The parents' guide to what's in this movie.
What parents need to know
Parents need to know that this movie includes frequent allusions to sexuality and young people testing limits of authority. A 14-year-old character skips school and sells drugs: subsequently, he's suspended from school, chastised by his brother and uncle, beated by a group of older guys, and shot by his drug dealer employer (shooting takes place off screen and boy does not die). Girls wear revealing clothes, their bottoms featured in several "booty" shots. We hear that two boys lost their parents in a car accident.
- Parents say
- Kids say
What's the story?
17-year old Rashad (Tip "T.I." Harris) and his 14-year-old brother Ant (Evan Ross Naess), are orphaned and living with their Uncle George (Mykelti Williamson). Rashad works with George cleaning office buildings at night, trying to put away enough money to ensure Ant gets out of the hood and goes to college. But Ant resents his big brother's rule-making and sees a flashier role model in Marcus (Big Boi), who rolls up equipped with fine rims and pitbulls.
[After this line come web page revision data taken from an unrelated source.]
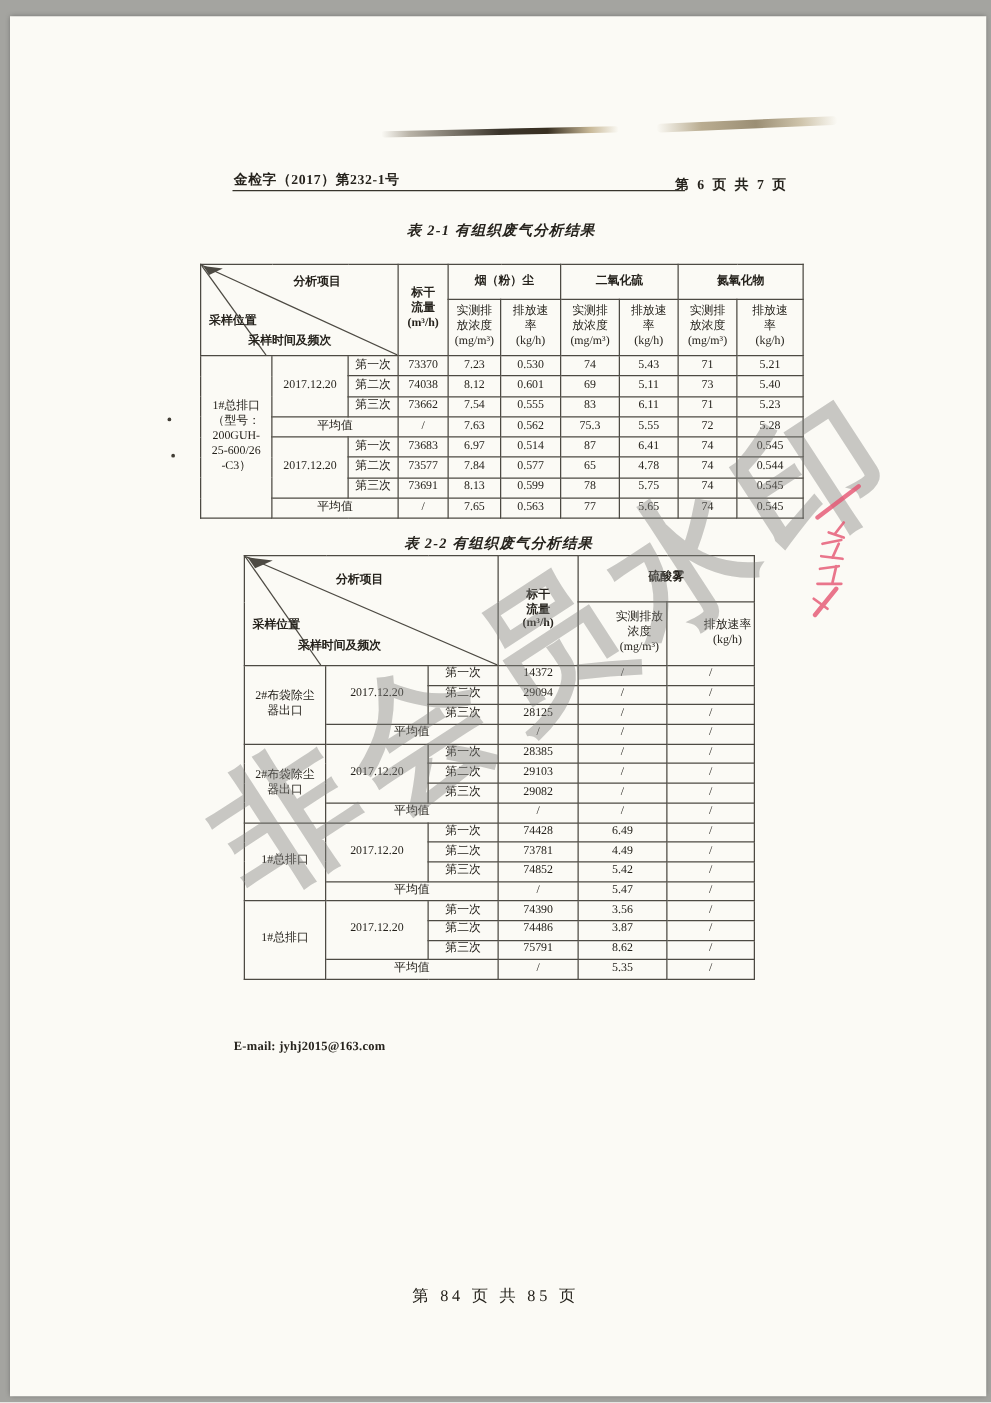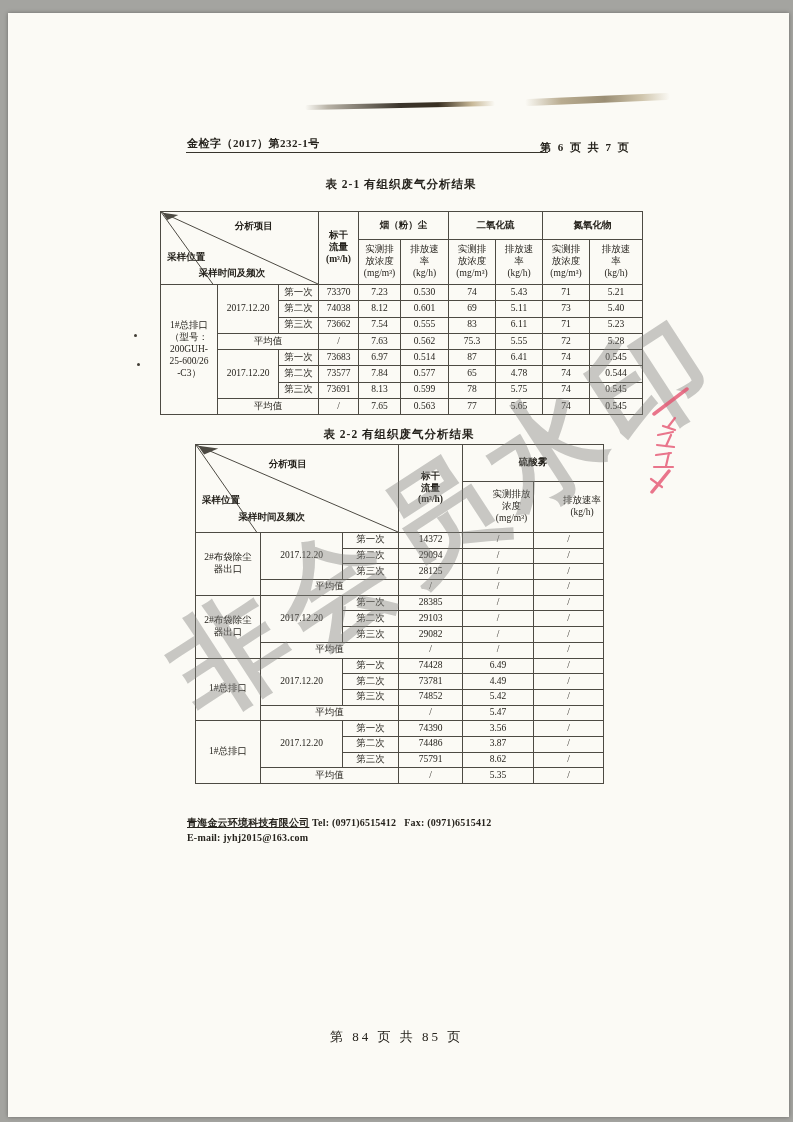--- a/index.html
+++ b/index.html
@@ -10,7 +10,7 @@
   .abs{position:absolute;}
   .doc-head{font-size:11px;font-weight:bold;letter-spacing:.5px;}
   .rule{border-top:1.6px solid #37342c;}
-  .tbl-title{font-size:11.5px;font-weight:bold;text-align:center;letter-spacing:1px;}
+  .tbl-title{font-size:11.5px;font-weight:bold;text-align:center;letter-spacing:1px;font-style:italic;}
   table.t{border-collapse:collapse;table-layout:fixed;background:transparent;}
   table.t td{border:1px solid #4d4a43;font-size:9.5px;line-height:1.25;text-align:center;
              vertical-align:middle;padding:0 1px;color:#25221c;}

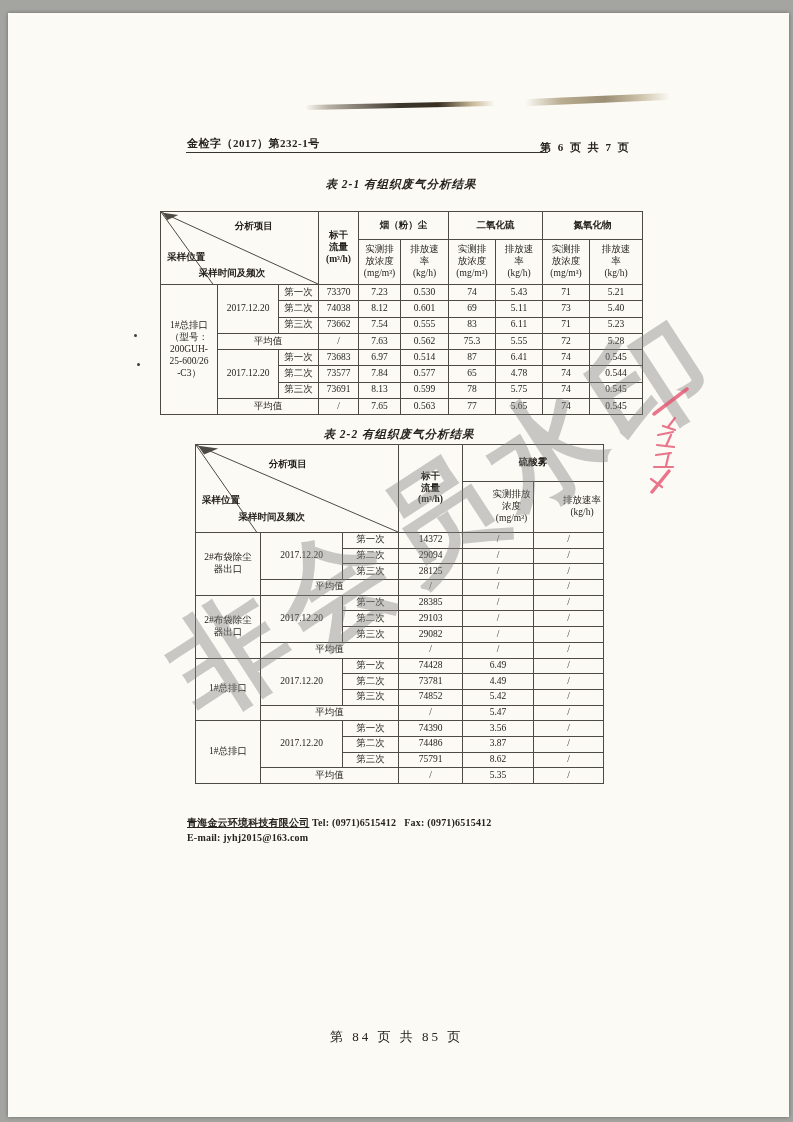--- a/index.html
+++ b/index.html
@@ -363,11 +363,6 @@
     </g>
   </svg>
 
-  <div class="abs footer-line" style="left:187px;top:816px;">
-    <span class="company">青海金云环境科技有限公司</span>
-    <span>Tel:   (0971)6515412</span>&nbsp;&nbsp;
-    <span>Fax:   (0971)6515412</span>
-  </div>
   <div class="abs footer-line" style="left:187px;top:832px;">E-mail: jyhj2015@163.com</div>
 
   <div class="abs page-num" style="left:0;top:1028px;width:793px;">第 84 页 共 85 页</div>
Rashad works hard, focuses on his gift for comic-book drawing, and becomes infatuated with a pretty girl (Lauren London). Rashad's friend Esquire (Jackie Long) is also dedicated to getting out: he attends private school on a scholarship, works at the golf course, and pursues a college recommendation letter from local CEO John Garnett (Keith David). Though Garnett has a huge house, he's not quite figured out how to be a progressive father figure, to a mentee like Esquire or his own child. In this, he's similar to George, who's also struggling to look after his nephews. While Rashad sees George as missing the point of parenting, it turns out that both miss the slide Ant makes into Marcus' sphere, until Ant's discovered dealing marijuana at school.
Is it any good?
Engaging, bright, and energetic, ATL follows a conventional coming-of-age plot, while also complicating the usual tale of kids coming up in the hood. Rashad's voiceover provides a central-ish point of view, though the film cuts all over the place, including life lessons for his friends and family as well.
While the movie shows a range of ambitions and self-performances, by kids and adults, it doesn't judge them, but considerers how they come to see options. Certainly, Rashad's art gets the most play, but all of them create their own identities through the work they do and the relationships they forge. Sometimes too earnest, mostly complicated, and always generous, ATL never loses sight of this truth, that the kids' experiences and decisions have contexts.